Which lines in the records below contain the word "LOCALES"? Copy each one.

Stored data entries –
◆ ◆ ◆ ◆
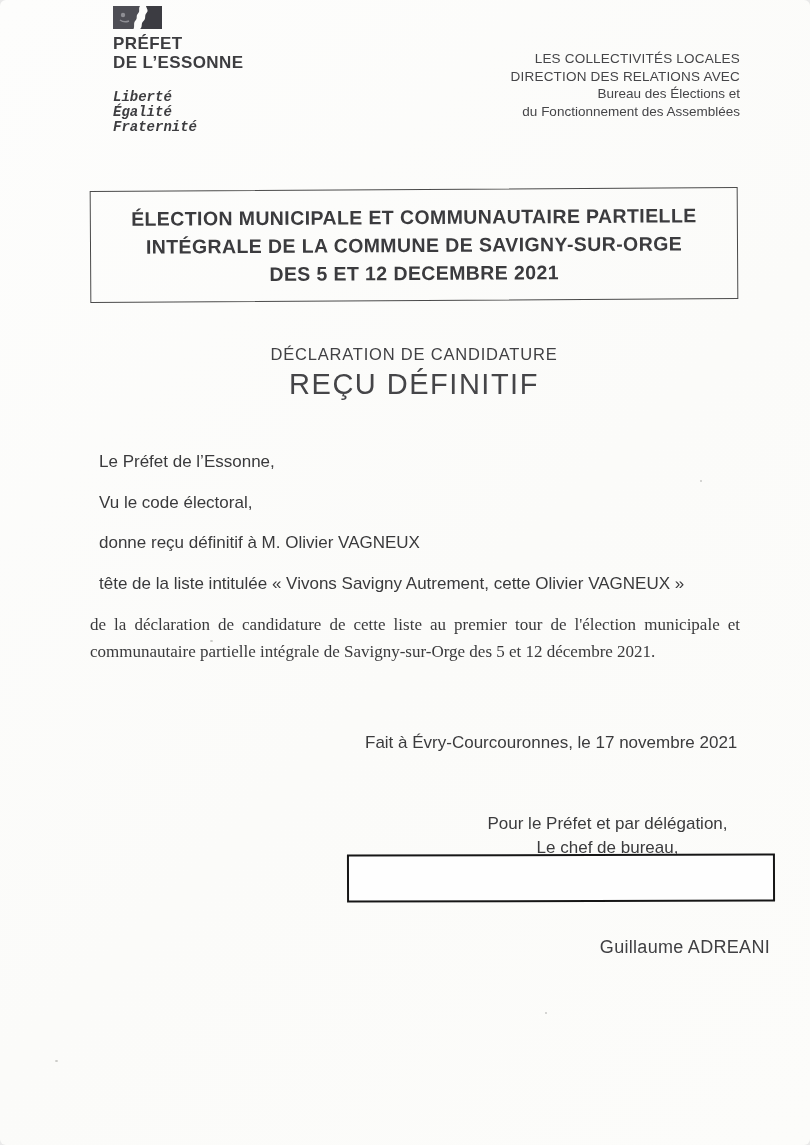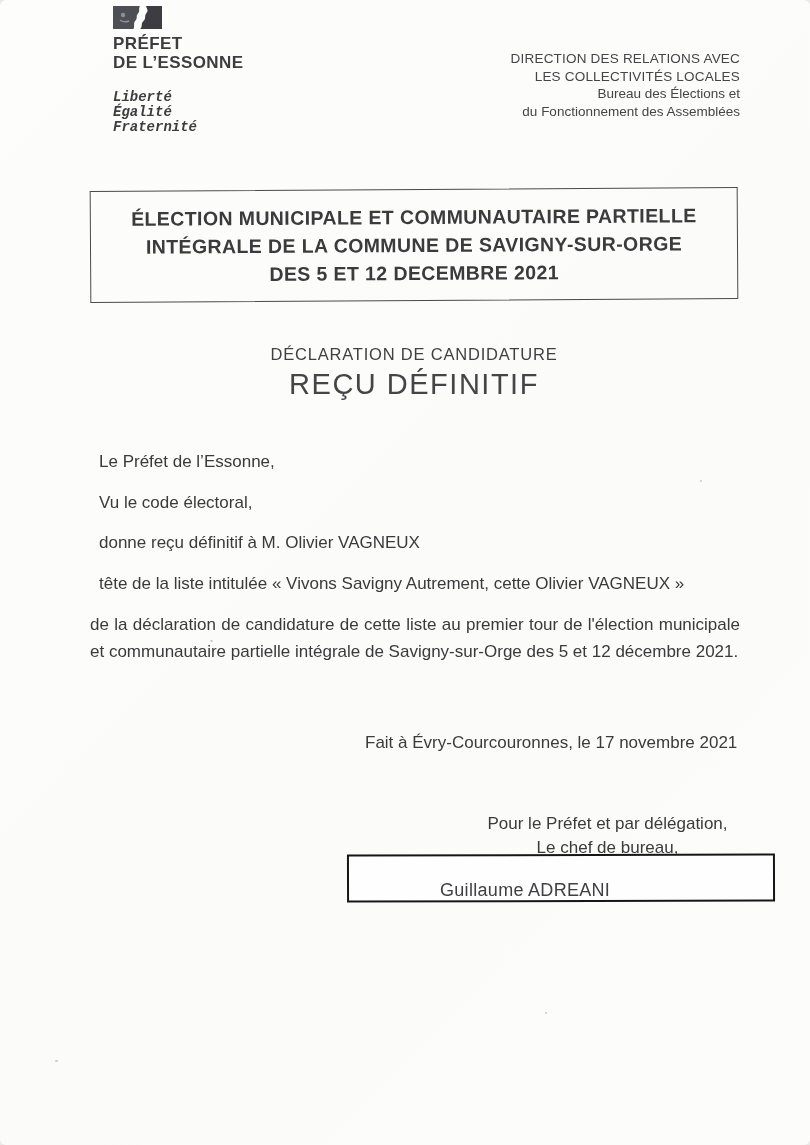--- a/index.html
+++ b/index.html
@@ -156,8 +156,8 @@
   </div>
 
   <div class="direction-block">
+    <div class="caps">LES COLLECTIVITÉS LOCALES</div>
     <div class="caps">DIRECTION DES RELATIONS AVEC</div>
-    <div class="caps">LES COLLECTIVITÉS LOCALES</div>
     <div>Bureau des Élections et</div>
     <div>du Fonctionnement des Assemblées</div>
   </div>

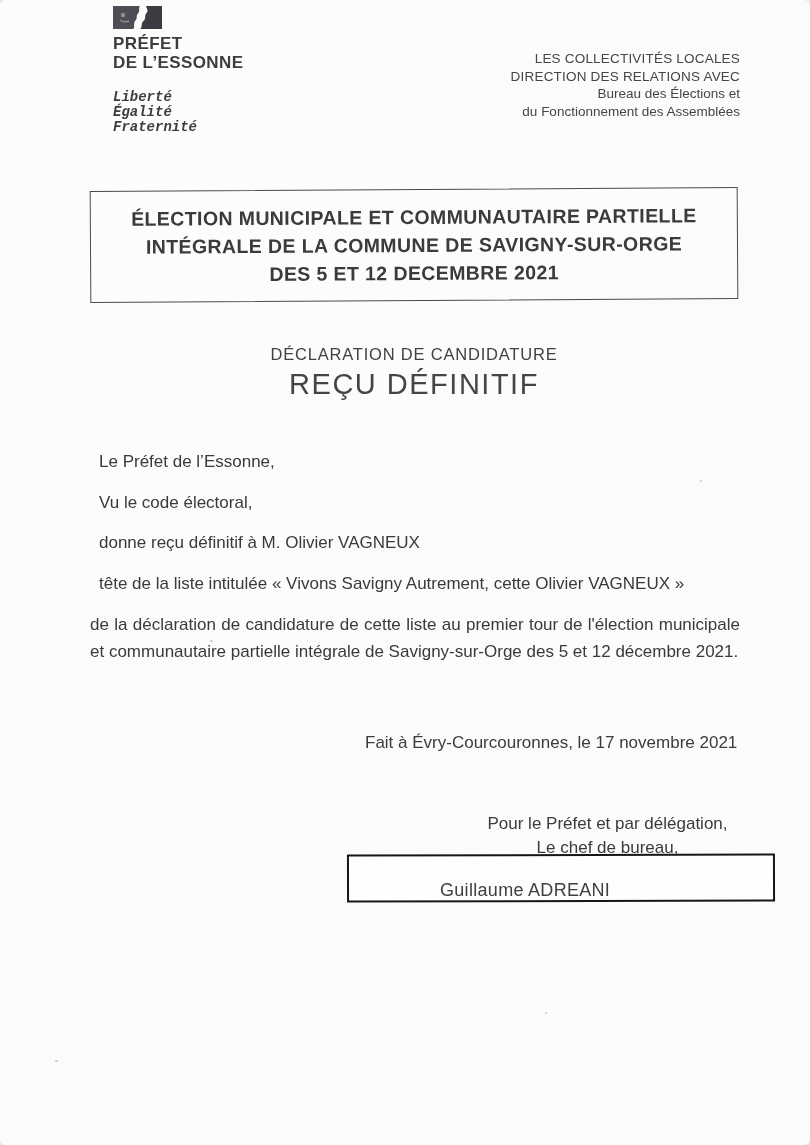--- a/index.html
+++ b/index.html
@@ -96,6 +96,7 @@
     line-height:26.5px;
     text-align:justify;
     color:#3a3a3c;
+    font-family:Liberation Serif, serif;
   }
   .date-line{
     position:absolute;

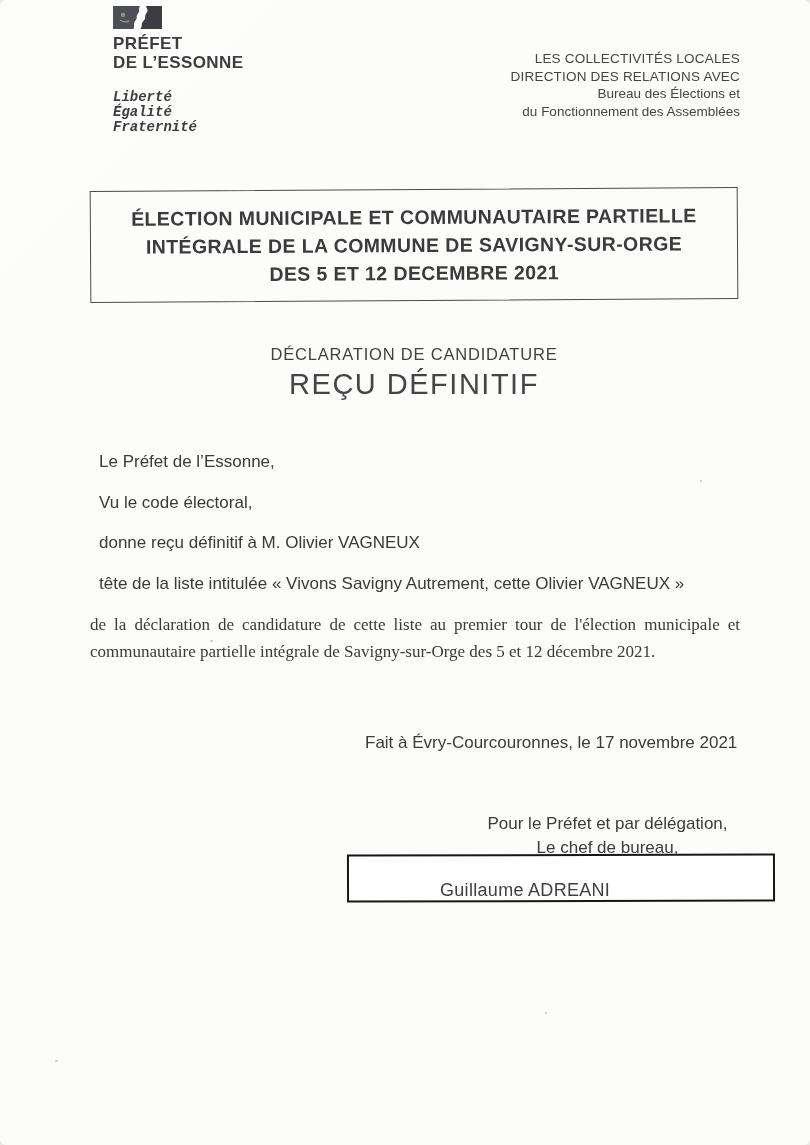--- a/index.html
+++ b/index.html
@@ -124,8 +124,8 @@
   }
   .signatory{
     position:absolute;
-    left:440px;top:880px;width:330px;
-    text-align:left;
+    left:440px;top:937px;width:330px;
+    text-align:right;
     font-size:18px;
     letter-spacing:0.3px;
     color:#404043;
◆ ◆ ◆ ◆
RESULT FOR THIS EXERCISE –
+    <div class="caps">LES COLLECTIVITÉS LOCALES</div>
-    <div class="caps">LES COLLECTIVITÉS LOCALES</div>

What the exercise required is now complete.